Top of The data

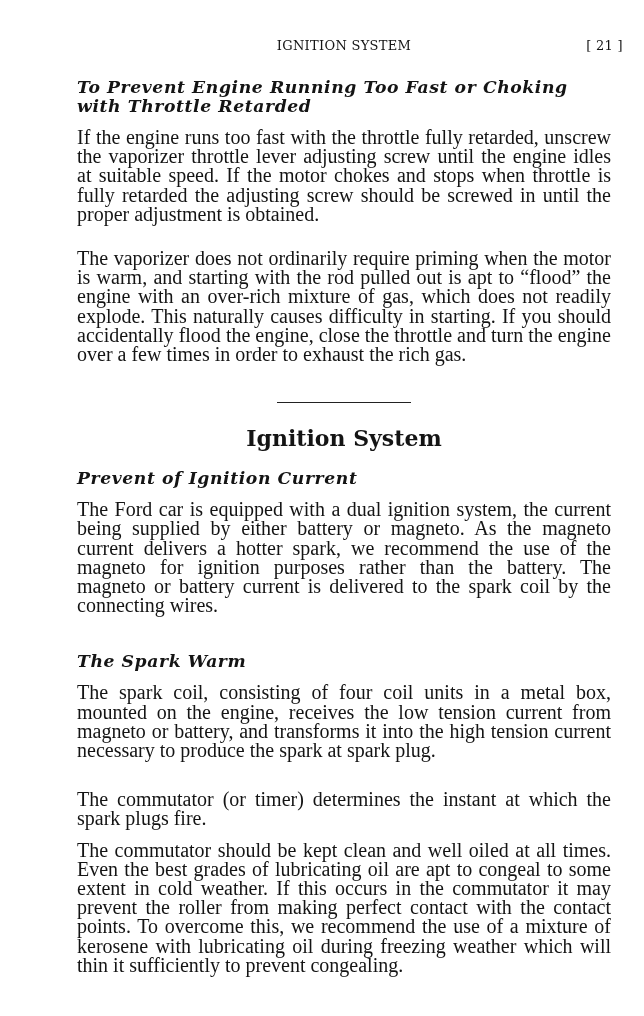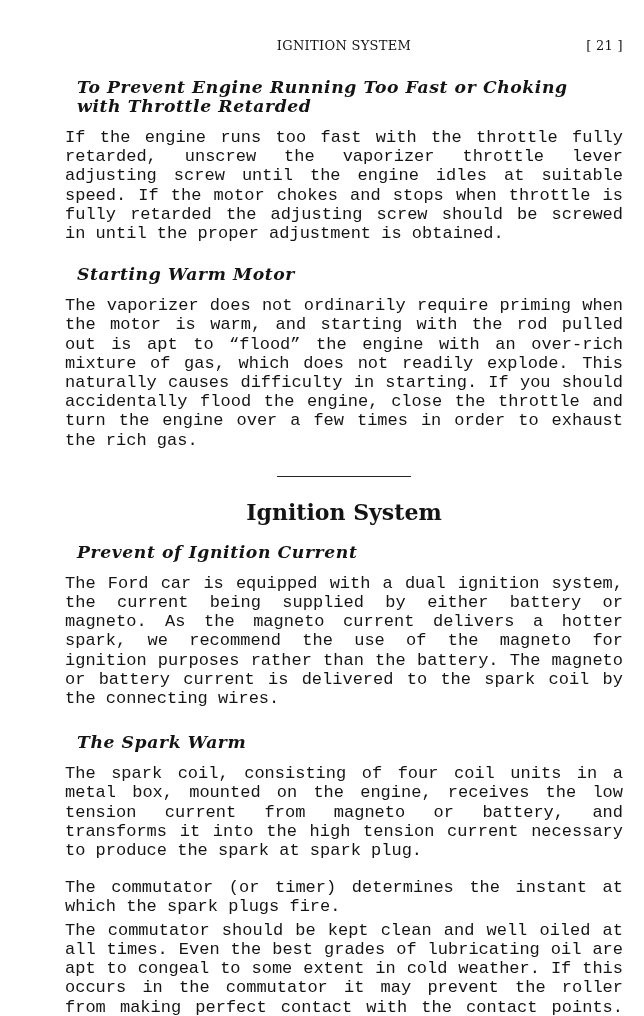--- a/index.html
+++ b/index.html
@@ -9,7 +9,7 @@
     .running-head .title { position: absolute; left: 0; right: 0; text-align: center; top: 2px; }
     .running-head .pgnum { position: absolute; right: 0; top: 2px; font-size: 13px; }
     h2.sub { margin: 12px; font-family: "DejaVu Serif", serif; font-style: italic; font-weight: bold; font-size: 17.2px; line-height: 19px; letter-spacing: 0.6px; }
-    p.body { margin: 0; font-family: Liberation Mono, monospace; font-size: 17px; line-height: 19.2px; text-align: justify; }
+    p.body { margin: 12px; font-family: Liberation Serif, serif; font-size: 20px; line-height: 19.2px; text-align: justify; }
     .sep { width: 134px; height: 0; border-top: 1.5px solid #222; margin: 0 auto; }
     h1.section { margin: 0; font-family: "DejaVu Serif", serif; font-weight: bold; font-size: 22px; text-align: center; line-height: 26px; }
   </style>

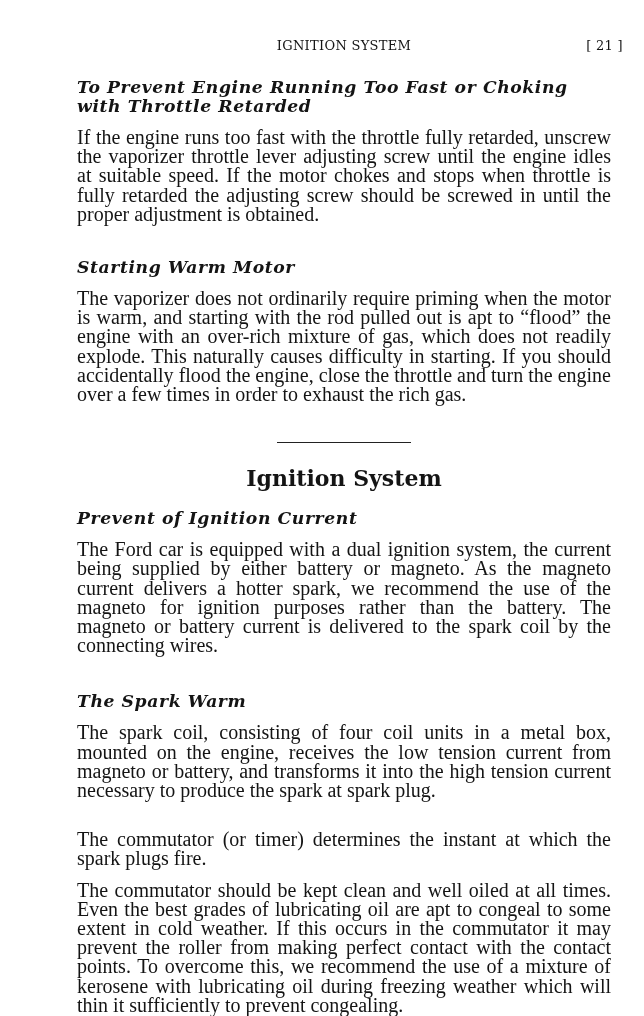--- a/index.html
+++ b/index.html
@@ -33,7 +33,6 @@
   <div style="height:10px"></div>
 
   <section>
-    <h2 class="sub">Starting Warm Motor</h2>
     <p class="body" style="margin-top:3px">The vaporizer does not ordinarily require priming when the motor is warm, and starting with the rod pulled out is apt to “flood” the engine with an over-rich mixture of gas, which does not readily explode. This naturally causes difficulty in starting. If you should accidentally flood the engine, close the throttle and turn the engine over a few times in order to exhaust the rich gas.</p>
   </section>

Bottom of The data
Top of The data

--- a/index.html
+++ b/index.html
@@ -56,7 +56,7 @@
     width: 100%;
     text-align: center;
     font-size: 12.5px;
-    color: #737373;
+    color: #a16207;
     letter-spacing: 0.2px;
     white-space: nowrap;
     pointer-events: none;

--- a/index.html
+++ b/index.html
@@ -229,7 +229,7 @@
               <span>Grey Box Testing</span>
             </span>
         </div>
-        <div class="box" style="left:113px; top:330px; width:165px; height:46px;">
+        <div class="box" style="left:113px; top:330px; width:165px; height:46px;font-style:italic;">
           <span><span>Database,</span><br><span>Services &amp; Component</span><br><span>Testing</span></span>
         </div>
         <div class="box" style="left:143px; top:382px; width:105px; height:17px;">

Bottom of The data

Your instructions:
State the count of lines in the material above that include "Liberation", with no other words.

Answer for this exercise:
2